Sex offenders is the generic term for all persons convicted of crimes
involving sex, including rape, molestation, sexual harassment and pornography
production or distribution.[1] While AIDS is defines as a disease of the human immune system that is characterized cytologically
especially by reduction in the numbers of CD4-bearing helper T cells to 20
percent or less of normal thereby rendering the subject highly vulnerable to
life-threatening conditions (as Pneumocystis carinii pneumonia) and to some (as
Kaposi's sarcoma) that become life-threatening and that is caused by infection
with HIV commonly transmitted in infected blood especially during illicit
intravenous drug use and in bodily secretions (as semen) during sexual
intercourse[2]
What
should the Philippine government do with regard to cases of sex offenders with
AIDS transmitting such life-threatening disease to an innocent person? Our legislature
enacted a law with regard to AIDS known as Republic Act 8504 The Philippine
AIDS Prevention and Control Act of 1998. This is an act promulgating policies
and prescribing measures for the prevention and control of hiv/aids in the Philippines,
instituting a nationwide hiv/aids information and educational program,
establishing a comprehensive hiv/aids monitoring system, strengthening the Philippine
national aids council, and for other purposes.[3] But the acts punishable provided in the said law are misleading information / advertising, knowingly
& negligently infecting others in the practice of one’s profession, violations on medical confidentiality,
discriminatory acts & policies.[4] But this is not enough to punish such sex
offenders with aids transmitting a life-threatening disease to another.
There
is no law in the Philippines that penalizes sex offenders with aids, but we
need this kind of law in order that sex offenders, like in the United States,
be punished and regulated. In the United States, during
the early years of the HIV epidemic, a number of states implemented
HIV-specific criminal exposure laws. These laws impose criminal penalties on
people living with HIV who know their HIV status and who potentially expose
others to HIV. In 1990, the Ryan White Comprehensive AIDS Resources Emergency
(CARE) Act, which provides states with funds for AIDS treatment and care,
required every state to certify that its criminal laws were adequate to
prosecute any HIV-infected individual who knowingly exposed another person to
HIV.[5]
The United States’ Jurisprudence provides, Nick
Rhoades, an HIV-positive man living in Iowa, who had an undetectable viral
load, was sentenced to 25 years after a single sexual encounter during which he
used a condom but did not disclose his HIV status (Rhoades v. State
of Iowa)[6], A man in Oregon was convicted of ten counts of attempted
murder and ten counts of attempted assault based on allegations that he engaged
in unprotected sexual intercourse without disclosing his medical condition (State
of Oregon v. Hinkhouse),[7] An HIV-positive U.S. Navy officer and Catholic priest
pleaded guilty in December 2007 to several crimes committed against U.S. Naval
Academy midshipmen he was counseling, including forcible sodomy and indecent assault. Charges of assault were changed to aggravated assault
because of his HIV status[8]
The aids statistics in the Philippines as of the 10,514 HIV positive cases reported
from 1984 to 2013, 92% (9,637) were infected through sexual contact, 4% (420)
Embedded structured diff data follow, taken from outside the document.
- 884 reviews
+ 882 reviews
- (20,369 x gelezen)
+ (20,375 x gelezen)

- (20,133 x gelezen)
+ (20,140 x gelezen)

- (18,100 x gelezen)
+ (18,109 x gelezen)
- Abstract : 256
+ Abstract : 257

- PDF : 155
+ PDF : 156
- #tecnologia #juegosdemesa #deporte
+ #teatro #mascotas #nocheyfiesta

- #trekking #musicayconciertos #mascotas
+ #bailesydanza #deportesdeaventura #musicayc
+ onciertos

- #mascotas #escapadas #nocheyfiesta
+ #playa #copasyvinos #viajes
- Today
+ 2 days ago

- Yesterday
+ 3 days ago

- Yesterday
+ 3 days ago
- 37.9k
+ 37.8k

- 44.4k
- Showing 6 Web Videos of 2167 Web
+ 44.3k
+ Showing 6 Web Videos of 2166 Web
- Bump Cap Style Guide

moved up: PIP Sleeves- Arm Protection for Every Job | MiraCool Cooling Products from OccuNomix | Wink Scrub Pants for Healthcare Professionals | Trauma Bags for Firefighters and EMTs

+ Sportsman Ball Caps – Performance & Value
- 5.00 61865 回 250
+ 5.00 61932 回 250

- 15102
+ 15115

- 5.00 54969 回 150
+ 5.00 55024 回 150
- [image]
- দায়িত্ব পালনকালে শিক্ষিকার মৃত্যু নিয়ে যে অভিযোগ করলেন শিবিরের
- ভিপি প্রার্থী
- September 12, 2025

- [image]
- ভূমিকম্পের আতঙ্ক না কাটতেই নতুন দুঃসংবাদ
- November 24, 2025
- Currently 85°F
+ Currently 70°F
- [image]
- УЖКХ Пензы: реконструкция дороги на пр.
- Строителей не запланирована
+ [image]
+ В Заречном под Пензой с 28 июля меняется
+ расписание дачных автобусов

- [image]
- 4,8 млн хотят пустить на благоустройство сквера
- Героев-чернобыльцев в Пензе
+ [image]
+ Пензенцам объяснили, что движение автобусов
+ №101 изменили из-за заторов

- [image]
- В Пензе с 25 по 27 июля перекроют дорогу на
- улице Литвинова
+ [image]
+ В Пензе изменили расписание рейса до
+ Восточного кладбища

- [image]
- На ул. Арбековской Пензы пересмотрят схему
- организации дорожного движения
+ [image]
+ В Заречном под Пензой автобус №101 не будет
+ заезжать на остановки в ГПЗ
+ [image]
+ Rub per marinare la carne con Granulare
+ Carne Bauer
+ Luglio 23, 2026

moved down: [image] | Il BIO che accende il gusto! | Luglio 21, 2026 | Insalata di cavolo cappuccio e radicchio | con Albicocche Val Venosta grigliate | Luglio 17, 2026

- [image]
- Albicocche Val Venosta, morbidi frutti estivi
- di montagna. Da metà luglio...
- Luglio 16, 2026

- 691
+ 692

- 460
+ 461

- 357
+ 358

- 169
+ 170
through needle sharing among injecting drug users, 1% (59) through
mother-to-child transmission, <1% (20) through blood transfusion and needle
prick injury <1% (3). No data is available for 4% (375) of the cases.
Cumulative data shows 33% (3,147) were
infected through heterosexual contact, 41% (3,956) through homosexual contact,
and 26% (2,534) through bisexual contact. From 2007 there has been a shift in
the predominant trend of sexual transmission from heterosexual contact (20%) to
males having sex with other males (80%)[9] Overseas workers from the
Philippines (e.g., seafarers, domestic helpers, etc.) account for about 20
percent of all HIV/AIDS cases in the country.[10]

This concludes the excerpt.